AbstractMetagenomic sequencing analysis is central to investigating microbial communities in clinical and environmental studies. Short read sequencing remains the primary data type for metagenomic research. However, long read sequencing promises the advantages of improved metagenomic assembly and resolved taxonomic identification. To assess the comparative performance of short and long read sequencing data for metagenomic analysis, we simulated short and long read datasets using increasingly complex metagenomes of 10, 20, and 50 microbial taxa. In addition, an empirical dataset of paired short and long read data from mouse fecal pellets was generated to assess feasibility. We compared metagenomic assembly quality, taxonomic classification capabilities, and metagenome-assembled genome recovery rates for both simulated and real metagenomic sequence data. We show that long read sequencing data significantly outperforms short read sequencing.
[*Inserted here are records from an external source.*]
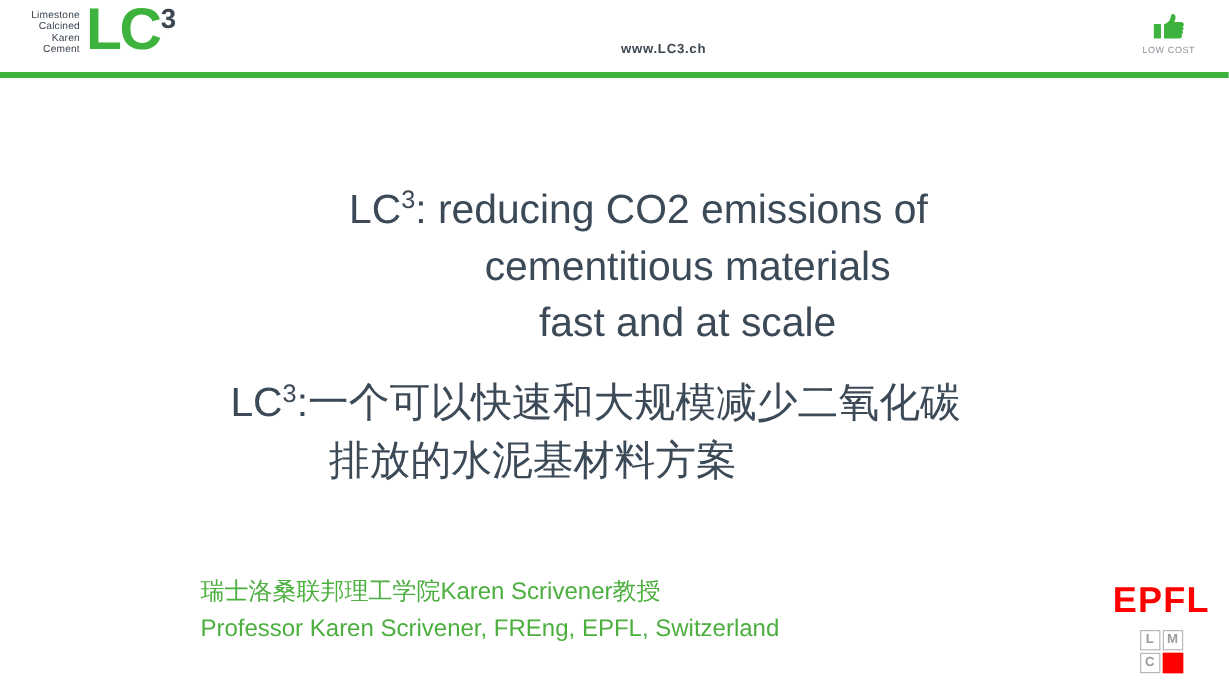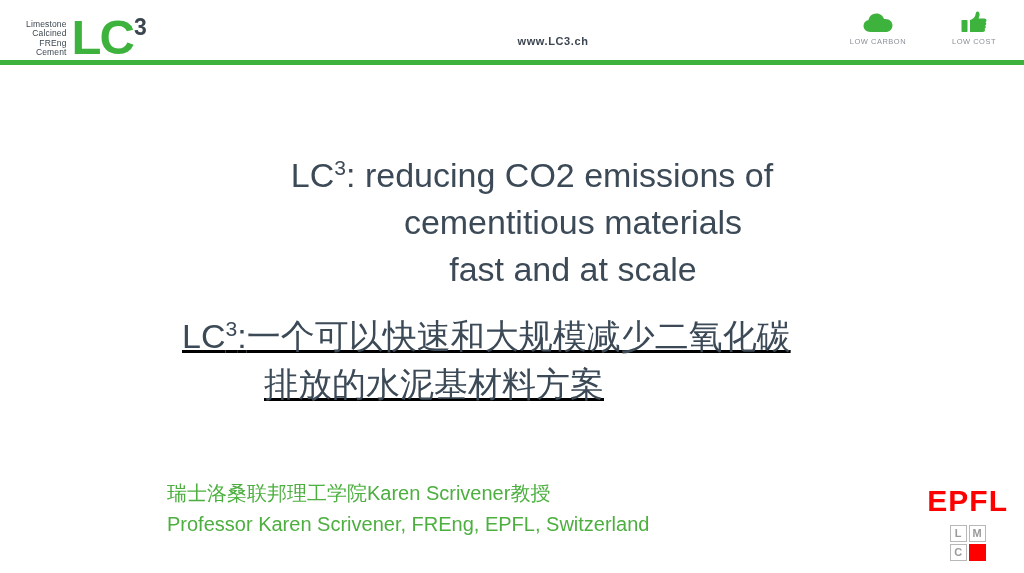--- a/index.html
+++ b/index.html
@@ -36,7 +36,7 @@
   .brand {
     position: absolute;
     left: 26px;
-    top: 15px;
+    top: 3px;
     display: flex;
     align-items: center;
   }

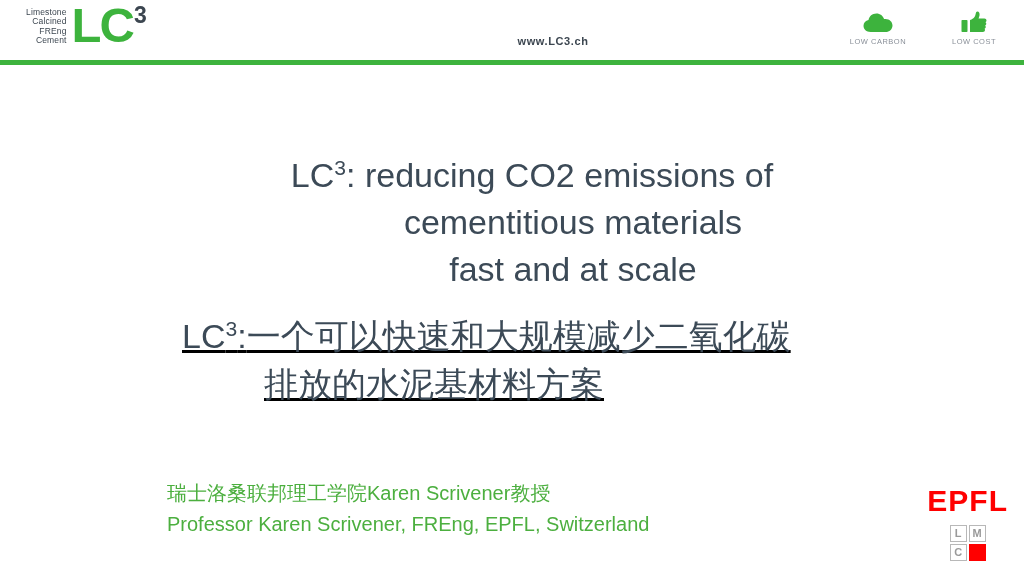--- a/index.html
+++ b/index.html
@@ -234,7 +234,7 @@
       <div class="brand-words">
         <span>Limestone</span>
         <span>Calcined</span>
-        <span>FREng</span>
+        <span>Karen</span>
         <span>Cement</span>
       </div>
       <div class="brand-mark">

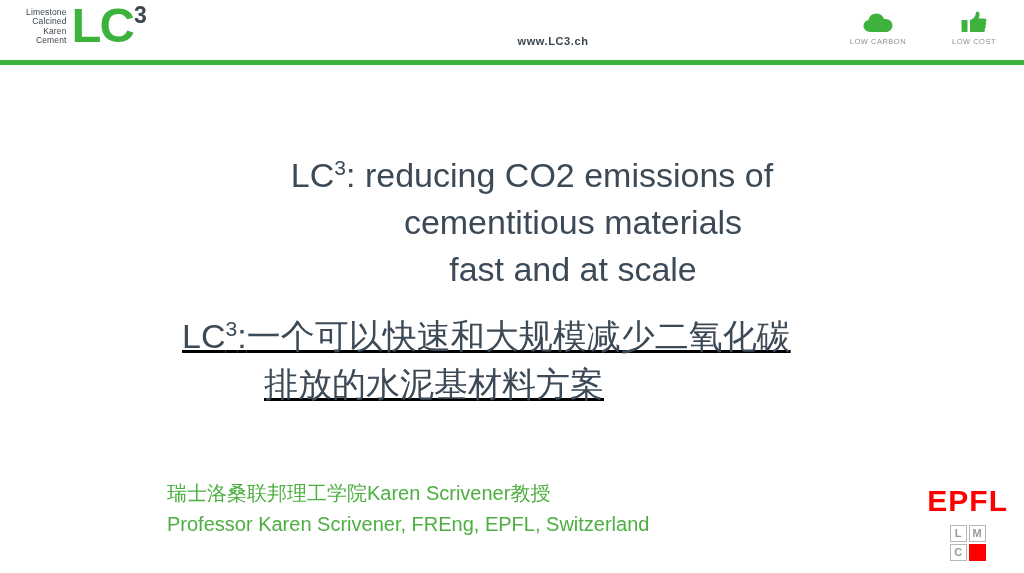--- a/index.html
+++ b/index.html
@@ -247,14 +247,6 @@
 
     <div class="features">
 
-      <div class="feature">
-        <div class="feature-icon">
-          <svg width="30" height="22" viewBox="0 0 30 22" aria-hidden="true">
-            <path d="M7.5 20 C3.4 20 0.5 17.2 0.5 13.8 C0.5 10.9 2.6 8.5 5.5 7.9 C6.1 4.2 9.4 1.4 13.4 1.4 C17.1 1.4 20.2 3.8 21.1 7.1 C21.6 7.0 22.1 6.9 22.6 6.9 C26.4 6.9 29.5 9.8 29.5 13.4 C29.5 17.1 26.4 20 22.6 20 Z" fill="#3db33d"></path>
-          </svg>
-        </div>
-        <div class="feature-label">LOW CARBON</div>
-      </div>
 
       <div class="feature">
         <div class="feature-icon">

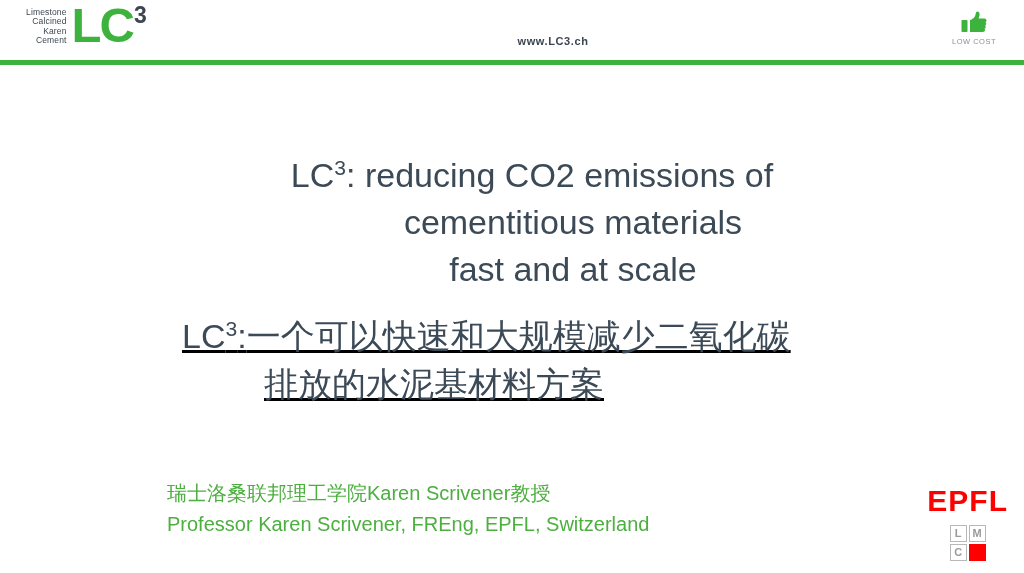--- a/index.html
+++ b/index.html
@@ -155,10 +155,9 @@
 
   .title-block-cn {
     position: absolute;
-    left: 182px;
+    left: 192px;
     top: 312px;
     width: 760px;
-    text-decoration: underline;
   }
   .cn-line {
     color: #3c4a57;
For simulated long read datasets, metagenomic assemblies were completer and more contiguous with higher rates of metagenome-assembled genome recovery. This resulted in more precise taxonomic classifications and increased accuracy of relative abundance estimates. Analysis of empirical data demonstrated that sequencing technology directly affects compositional results. Overall, we highlight strengths of long read sequencing for metagenomic research of microbial communities over traditional short read approaches.